Their families very often understand this
before their sons and daughters do, and remonstrate with them
before they go off. Ruth Aitken did so with her son, an Army captain,
telling him it was a war for oil, while he insisted he was protecting
the country from terrorists. He was killed on April 4, 2003, in
a battle around Baghdad airport. "He was doing his job,"
his mother said. "But it makes me mad that this whole war
was sold to the American public and to the soldiers as something
it wasn't."
One father, in Escondido, California,
Fernando Suarez del Solar, told reporters that his son, a lance
corporal in the Marines, had died for "Bush's oil."
Another father in Baltimore, whose son, Kendall WatersBey, a staff
sergeant in the Marine Corps, was killed, held up a photo of his
son for the news cameras, and said: "President Bush, you
took my only son away from me."
Of course, they and their families are
not the only ones betrayed. The Iraqi people, promised freedom
from tyranny, saw their country, already devastated by two wars
and twelve years of sanctions, attacked by the most powerful military
machine in history. The Pentagon proudly announced a campaign
of "shock and awe," which left 10,000 or more Iraqi
men, women, and children dead, and many thousands more maimed.

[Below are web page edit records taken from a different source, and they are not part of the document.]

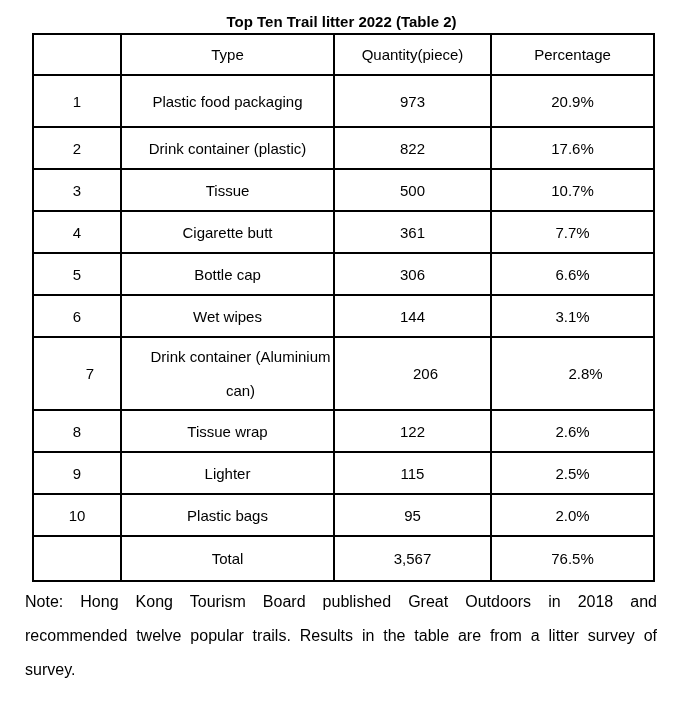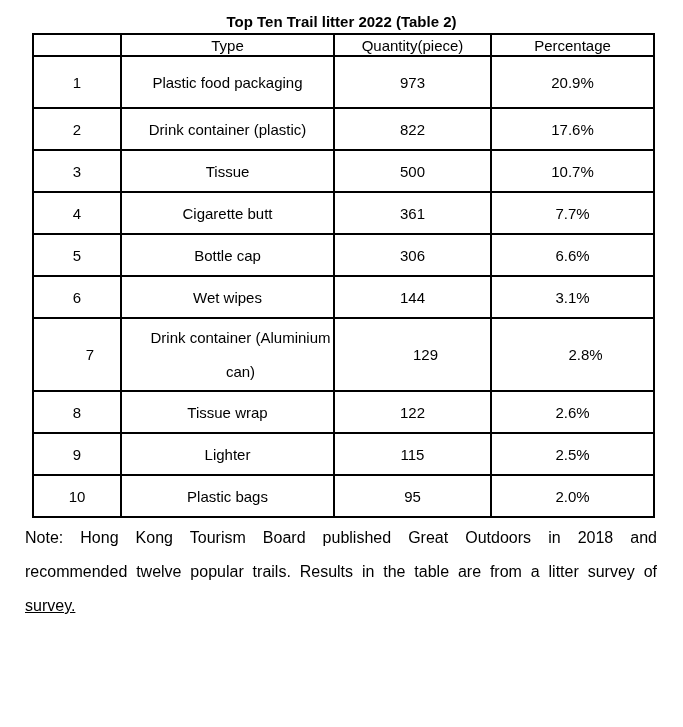"Type" tr.row-header { height: 22px -> 41px }
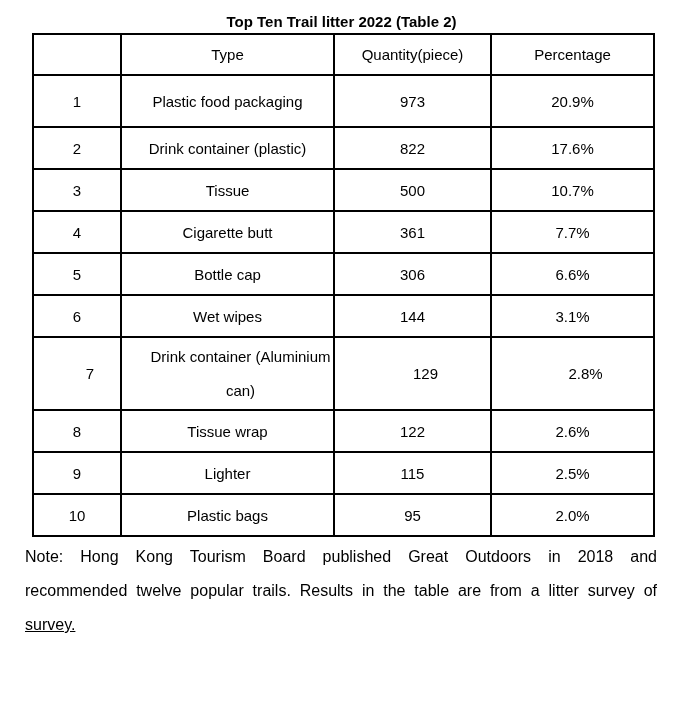"129" td { text: 129 -> 206 }
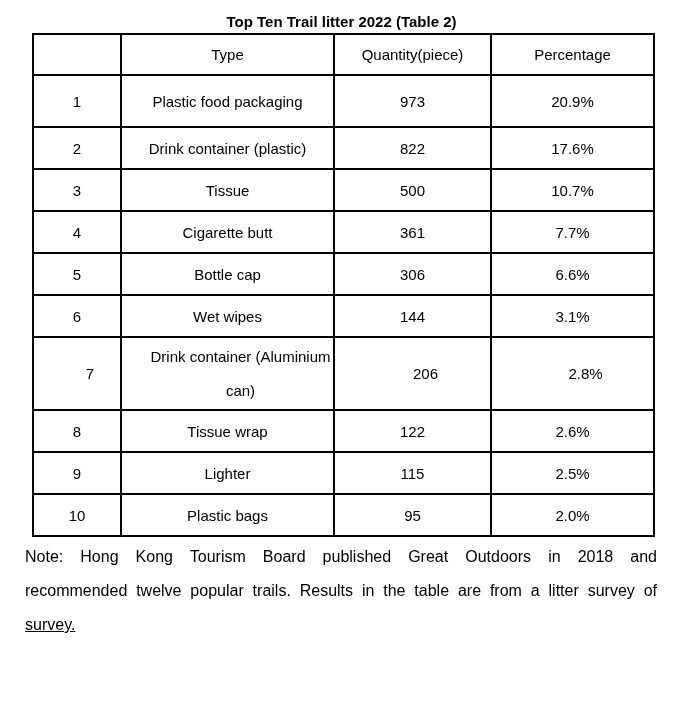"Total" tr.row-total { html: none -> <tr> <td></td> <td>Total</td> <td>3,567</td> <td>76.5%</td> </tr> }
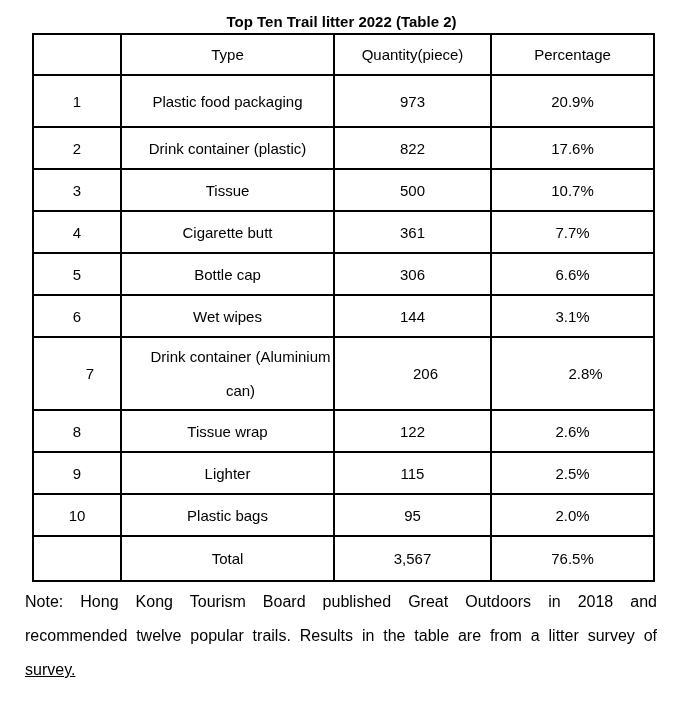"survey." .note-line.last { text-decoration: underline -> none }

The list of betrayals is long. This government
has betrayed the hopes of the world for peace. After fifty million
died in the Second World War, the United Nations was set up, as
its charter promised, "to save succeeding generations from
the scourge of war."
The people of the United States have been
betrayed, because with the Cold War over and "the threat
of communism" no longer able to justify the stealing of trillions
of the public's tax dollars for the military budget, that theft
of the national wealth continues. It continues at the expense
of the sick, the children, the elderly, the homeless, the unemployed,
wiping out the expectations after the fall of the Soviet Union
that there would be a 'peace dividend" to bring prosperity
to all.
And yes, we come back to the ultimate
betrayal, the betrayal of the young, sent to war with grandiose
promises and lying words about freedom and democracy, about duty
and patriotism. We are not historically literate enough to remember
that these promises, those lies, started far back in the country's
past.
Young men-boys, in fact-were enticed into
the Revolutionary Army of the Founding Fathers by the grand words
of the Declaration of Independence. But they found themselves
mistreated, in rags and without boots, while their officers lived
in luxury and merchants were making war profits. Thousands mutinied,
and some were executed by order of General Washington. When, after
the war, farmers in Western Massachusetts, many of them veterans,
rebelled against the foreclosures of their farms, they were put
down by armed force.
It is a long story, the betrayal of the
very ones sent to kill and die in wars. When soldiers realize
this, they rebel. Thousands deserted in the Mexican War, and in
the Civil War there was deep resentment that the rich could buy
their way out of service, and that financiers like J. P. Morgan
were profiting as the bodies piled up on the battlefields. The
black soldiers who joined the Union Army and were decisive in
the victory came home to poverty and racism.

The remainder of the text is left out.